Надо сказать еще и то, о чем историки умолчали: в Сильвестре молодой царь вдруг увидел то, чего ему так остро, до болезненно­сти, не хватало с самого детства – мудрого отца, наставника, руко­водителя.
Сильвестр и стал им. Надо сказать, что он не был духовником государя, не занимал никаких высоких церковных должностей, но был идейным руководителем государства, возглавил, вместе с Адашевым, созданную при царе «Избранную раду», инициировал созыв Стоглавого собора и, если не написал, то отредактировал и переписал большую часть «Домостроя» — правил жизни для русско­го народа.

Первым делом Сильвестра было руководство росписями вос­станавливаемых после пожара кремлевских храмов. Росписи эти были необычны, если не по форме, то по смыслу,– они отражали идею верховенства власти царя, ставили ее даже выше власти церкви. Ну, и конечно, как это у нас водится, его тут же обвинили в еретизме. Пришлось защищаться, что, мол, новые росписи выпол­нены строго по старым образцам.

Конечно, и царь Сильвестра не дал в обиду. Соловьев писал о том, за что особенно ценил его и Адашева Иван Васильевич: «Питая враждебное чувство к вельмо­жам, не доверяя им, Иоанн приблизил к себе двоих людей, обязан­ных ему всем, на благодарность которых, следовательно, он мог положиться, и, что всего важнее, эти люди овладели его доверенно­стию не вследствие ласкательств, угождений: он не любил этих людей только как приятных слуг, он уважал их как людей высоко­нравственных, смотрел на них не как на слуг, но как на друзей, од­ного считал отцом».

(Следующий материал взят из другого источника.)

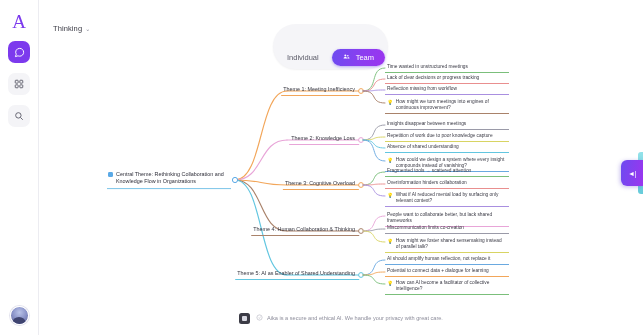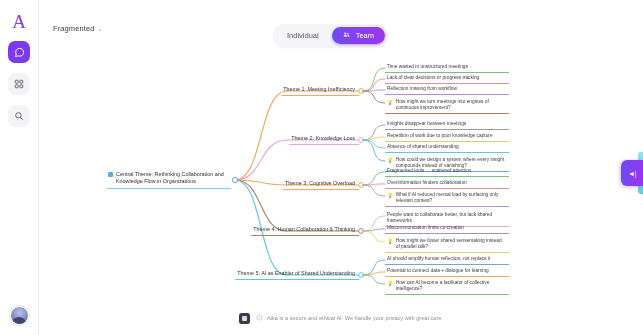--- a/index.html
+++ b/index.html
@@ -53,21 +53,21 @@
   .segmented {
     position: absolute; left: 234px; top: 24px;
     display: flex; align-items: center; gap: 2px;
     background: #f5f5f8; border-radius: 999px; padding: 3px;
     box-shadow: 0 1px 2px rgba(20,20,40,.06);
   }
   .seg {
     border: none; background: transparent; cursor: pointer;
     font-size: 7.5px; color: #5b5b68;
     padding: 4px 11px; border-radius: 999px; line-height: 9px;
-    display: flex; align-items: center; gap: 4px; white-space: nowrap;
+    display: flex; align-items: center; gap: 4px; white-space: nowrap; margin-top: 22px;
   }
   .seg.on {
     background: linear-gradient(100deg,#6d4bf0 0%, #8b3ef0 55%, #9b35ef 100%);
     color: #ffffff; box-shadow: 0 1px 3px rgba(109,75,240,.45); gap: 6px;
   }
 
   
   .canvas { position: absolute; left: 39px; top: 54px; right: 0; bottom: 34px; }
   svg.links { position: absolute; inset: 0; width: 100%; height: 100%; }
 
@@ -163,21 +163,21 @@
         </svg>
       </span>
     </button>
 
     <div class="rail-spacer"></div>
     <div class="avatar"></div>
   </div>
 
   <div class="topbar">
     <div class="workspace">
-      <span>Fragmented</span>
+      <span>Thinking</span>
       <span class="caret">⌄</span>
     </div>
 
     <div class="segmented">
       <button class="seg">
         <span>Individual</span>
       </button>
       <button class="seg on">
         <span>
           <svg width="7" height="7" viewBox="0 0 24 24" fill="#ffffff">

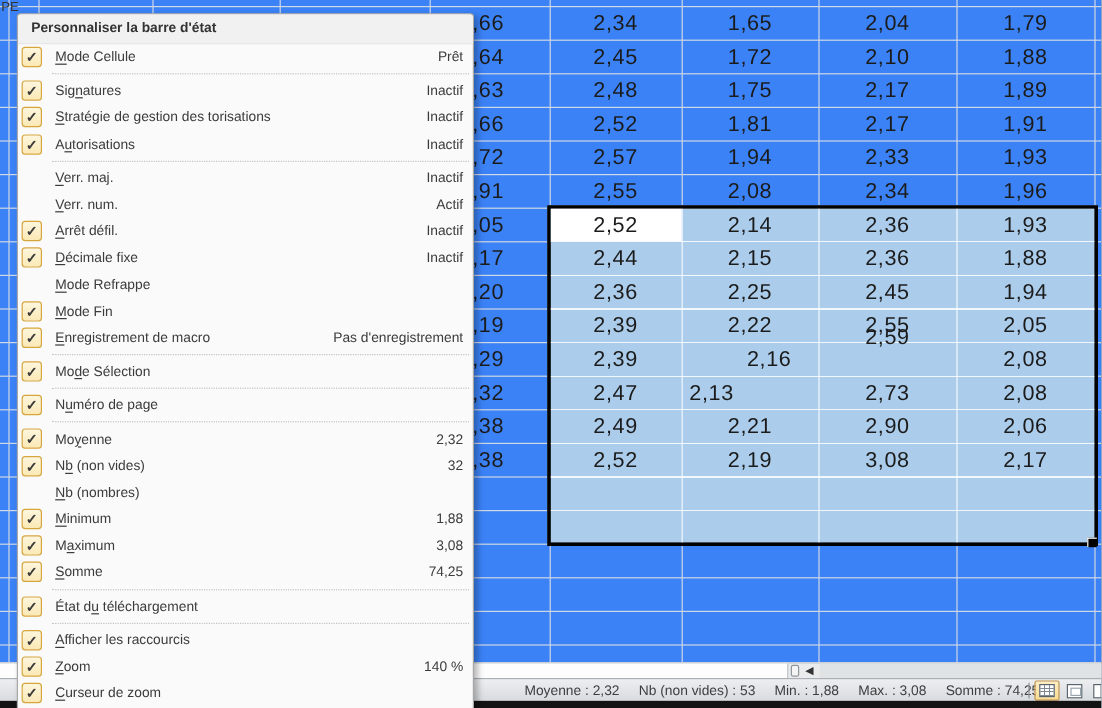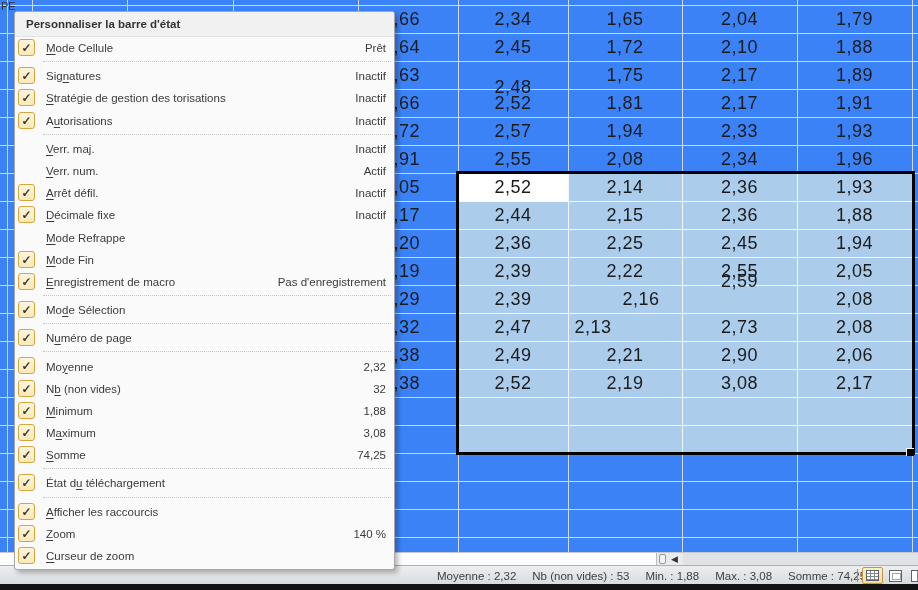--- a/index.html
+++ b/index.html
@@ -136,21 +136,21 @@
         <div class="cell" style="left: 458px; top: 5px; width: 110px;">2,34</div>
         <div class="cell" style="left: 568px; top: 5px; width: 114px;">1,65</div>
         <div class="cell" style="left: 682px; top: 5px; width: 115px;">2,04</div>
         <div class="cell" style="left: 797px; top: 5px; width: 115px;">1,79</div>
         <div class="cell partial" style="left: 344px; top: 33px; width: 114px;">,64</div>
         <div class="cell" style="left: 458px; top: 33px; width: 110px;">2,45</div>
         <div class="cell" style="left: 568px; top: 33px; width: 114px;">1,72</div>
         <div class="cell" style="left: 682px; top: 33px; width: 115px;">2,10</div>
         <div class="cell" style="left: 797px; top: 33px; width: 115px;">1,88</div>
         <div class="cell partial" style="left: 344px; top: 61px; width: 114px;">,63</div>
-        <div class="cell" style="left: 458px; top: 61px; width: 110px; margin-top: 12px;">2,48</div>
+        <div class="cell" style="left: 458px; top: 61px; width: 110px;">2,48</div>
         <div class="cell" style="left: 568px; top: 61px; width: 114px;">1,75</div>
         <div class="cell" style="left: 682px; top: 61px; width: 115px;">2,17</div>
         <div class="cell" style="left: 797px; top: 61px; width: 115px;">1,89</div>
         <div class="cell partial" style="left: 344px; top: 89px; width: 114px;">,66</div>
         <div class="cell" style="left: 458px; top: 89px; width: 110px;">2,52</div>
         <div class="cell" style="left: 568px; top: 89px; width: 114px;">1,81</div>
         <div class="cell" style="left: 682px; top: 89px; width: 115px;">2,17</div>
         <div class="cell" style="left: 797px; top: 89px; width: 115px;">1,91</div>
         <div class="cell partial" style="left: 344px; top: 117px; width: 114px;">,72</div>
         <div class="cell" style="left: 458px; top: 117px; width: 110px;">2,57</div>
@@ -283,20 +283,25 @@
     <span class="check-box">✓</span>
     <span class="mi-label"><span class="pre">Mo</span><u class="key">y</u><span class="post">enne</span></span>
     <span class="mi-value">2,32</span>
   </div>
         <div class="menu-item">
     <span class="check-box">✓</span>
     <span class="mi-label"><span class="pre">N</span><u class="key">b</u><span class="post"> (non vides)</span></span>
     <span class="mi-value">32</span>
   </div>
         <div class="menu-item">
+
+    <span class="mi-label"><span class="pre"></span><u class="key">N</u><span class="post">b (nombres)</span></span>
+    <span class="mi-value"></span>
+  </div>
+        <div class="menu-item">
     <span class="check-box">✓</span>
     <span class="mi-label"><span class="pre"></span><u class="key">M</u><span class="post">inimum</span></span>
     <span class="mi-value">1,88</span>
   </div>
         <div class="menu-item">
     <span class="check-box">✓</span>
     <span class="mi-label"><span class="pre">M</span><u class="key">a</u><span class="post">ximum</span></span>
     <span class="mi-value">3,08</span>
   </div>
         <div class="menu-item">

Что же было потом? Говорят, что Сильвестр часто спорил с царем, считал, что тот должен беспрекословно исполнять его волю, да и вообще чем дальше, тем все более был им не доволен. Свя­щенник вмешивался в сугубо государственные дела, куда вмеши­ваться-то и не стоило.

Например, не одобрял желания воевать с Ли­вонией, а указывал царю на Крым. Естественно, у царя, подросшего и возмужавшего, этот диктат вызывал раздражение, было восхище­ние уступало место равнодушию, «остуде», как метко сказано в ле­тописи. Впрочем, все это было несущественно. Для окончательно разрыва должно было случиться что-то особенное. Оно и случилось – болезнь в 1553 году Ивана, которую сочли смертельной.

Вот именно в такие времена и выясняется, кто тебе друг, а кто враг. И Сильвестр, и Адашев повели себя почти так же, как когда-то бояре по отношению к маленькому Ивану. Они действовали так, будто, во-первых, царя уже нет на свете, во-вторых, и не подумали пере­дать власть сыну Ивана Васильевича, сделав Анастасию регентшей.

Они начали переговоры о престолонаследии с двоюродным братом царя, Владимиром Андреевичем, князем Верейским и Старицким. Может, это решение и было рациональным, но оно наполнило сердце Ивана Васильевича грустью. Нет, не стал мстить за измену, когда внезапно для всех выздоровел. Простил. Но не простил не­приязнь, чтобы не сказать ненависть по отношению к царице, своей супруге, умершей в 1560 году.

И вновь – не было опалы, казней. Сильвестр, почувствовав пе­ремену царя к себе, ушел сам в Кирилло-Белозерский монастырь. Историки пишут, что оттуда царь его сослал на Соловки. Это не­правда. Сведения эти взяты из письма Курбского, а тот, обвиняя своего бывшего повелителя во всех грехах, мешал, в запале, пра­ведное с грешным, реальное с вымышленным. Косвенное подтвер­ждение тому, что ложь в том, что Иван Грозный – великий руга­тель, никогда не поносил Сильвестра и сохранил к нему глубокое уважение.

Ну, а Сильвестр, как светлый ангел, прибыл с севера к царю и руководил им, оказав неоценимые услуги России, а потом отбыл на Русский Север, чтобы там окончить свой земной путь.